I picked up a ventriloquist dummy. It was rare to find actual puppets or dummies at these markets. Usually specialty items like those were on eBay or auction. However, this silly dummy was sitting on a pile of magic books. He was pretty ugly with freckles and red hair. I didn’t know why anyone would buy this type of doll at all.
As I stood staring at the vacant eyes of the ugliest dummy in the world, I heard a voice behind me.
“It’s you,” said the man, his voice a combination of relief and excitement. In fact, the force of his voice startled me. I turned around to see Danny.
“Your long lost friend?” I asked Danny, pointing at the puppet. Danny laughed.
“I was talking about you. I was hoping to see you again,” Danny said. I lifted the arm of the puppet.
“Hellooo!” The puppet waved.
“Do you like puppets?” Danny asked. I carefully lifted the doll and cradled its hideous body next to mine.
“I can do a few things with puppets,” I lied.
“I have several ventriloquist dolls. This little guy might make a good addition.”
I handed the doll to Danny who slipped his fingers into the slots. The doll rolled its eyes and snapped its mouth open. The sight of it rather horrified me but I let Danny have his fun.
“Hey, beautiful lady, would you like to go for lunch?” the puppet asked me.
“I would love that, kind sir,” I replied.
Danny played with the puppet a while longer before purchasing it.

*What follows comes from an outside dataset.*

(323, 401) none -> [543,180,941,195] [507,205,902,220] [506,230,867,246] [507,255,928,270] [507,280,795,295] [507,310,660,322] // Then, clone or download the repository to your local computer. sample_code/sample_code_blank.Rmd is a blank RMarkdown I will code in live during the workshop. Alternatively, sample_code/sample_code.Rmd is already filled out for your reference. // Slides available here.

And then I let him purchase me lunch.
* * *
For a few weeks, I continued to be elusive with him. I wouldn’t give him my number, well, how could I, I had no phone. There was no way I was going to let him know I lived in a scuzzy little room in a shitty motel.

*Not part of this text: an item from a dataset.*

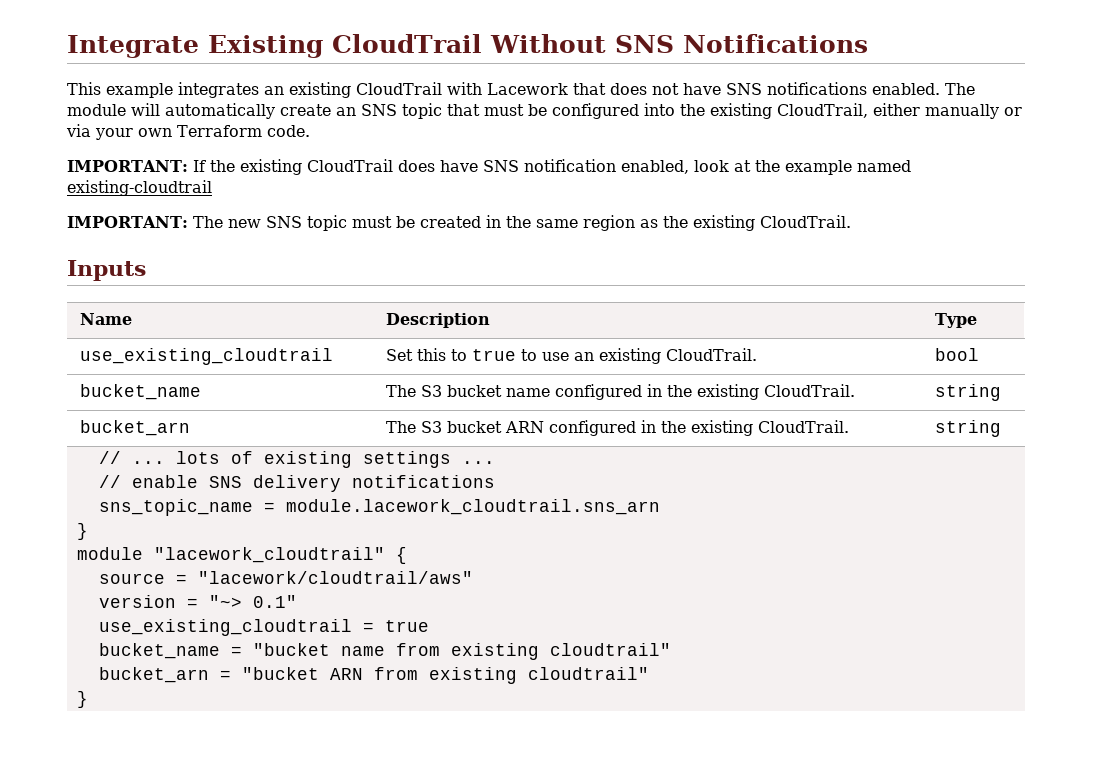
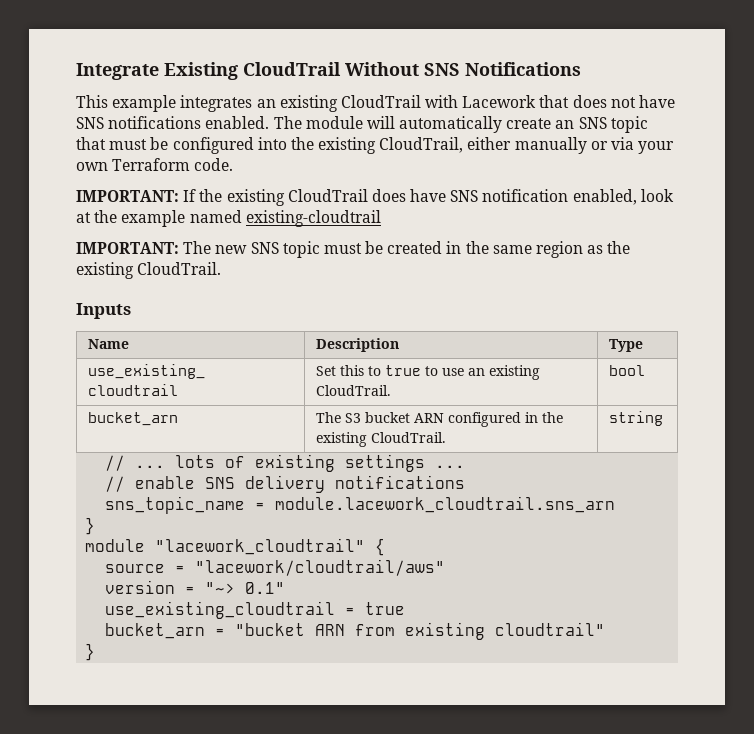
[79,384,201,400] [385,384,855,400] [934,384,1001,401] // bucket_name | The S3 bucket name configured in the existing CloudTrail. | string -> (646, 370) none
[98,643,671,660] // bucket_name = "bucket name from existing cloudtrail" -> (406, 608) none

Between stalking his social media and using my “gut instinct,” I was able to pop in and out of his life a few more times before I f
inally agreed to his business arrangement.
The foolish man was actually stuttering when he asked me to be part of his act.
* * *
And so began many months of training, and then, my big debut as his new partner in his new act.
* * *
The training with him wasn’t that difficult as I’d self-taught myself so many of the illusions that I could find online. However, I didn’t tell him that. I let him believe I was quick and smart. However, most of the training wasn’t fun at all. It was tedious. So tedious. All that memorization was so boring. And the endless repetition of practicing new sleight of hand skills.
During those months of training, he never made allusion to any untrickable illusion. His stance was truly “smoke and mirrors.” There was no magic. No true unsolvable magic.
It was all tricks and games. Tricks and games.
* * *
Was I nervous the first night I hit the stage as we unveiled our new two-person magic show?
Absolutely. I knew that forgetting one combination of numbers or letters could spoil a trick. I knew that if I didn’t play dumb and stupid, that the tricks would be more difficult to pull off. Blindfolded, I spoke softly, channeling the Goddess Marilyn, hesitantly describing the images I saw in people’s minds, the crap that people carried in their purses and bags, about what was in the envelope.
And of course, I was always right. Always wowed them. Not through any gift, but by the simple repetition of the codes and schemes we spent months practicing.
And sadly, that seemed to be it. There was no great secret, no grand illusion, no telepathy between us; it was all facts and science and misdirection.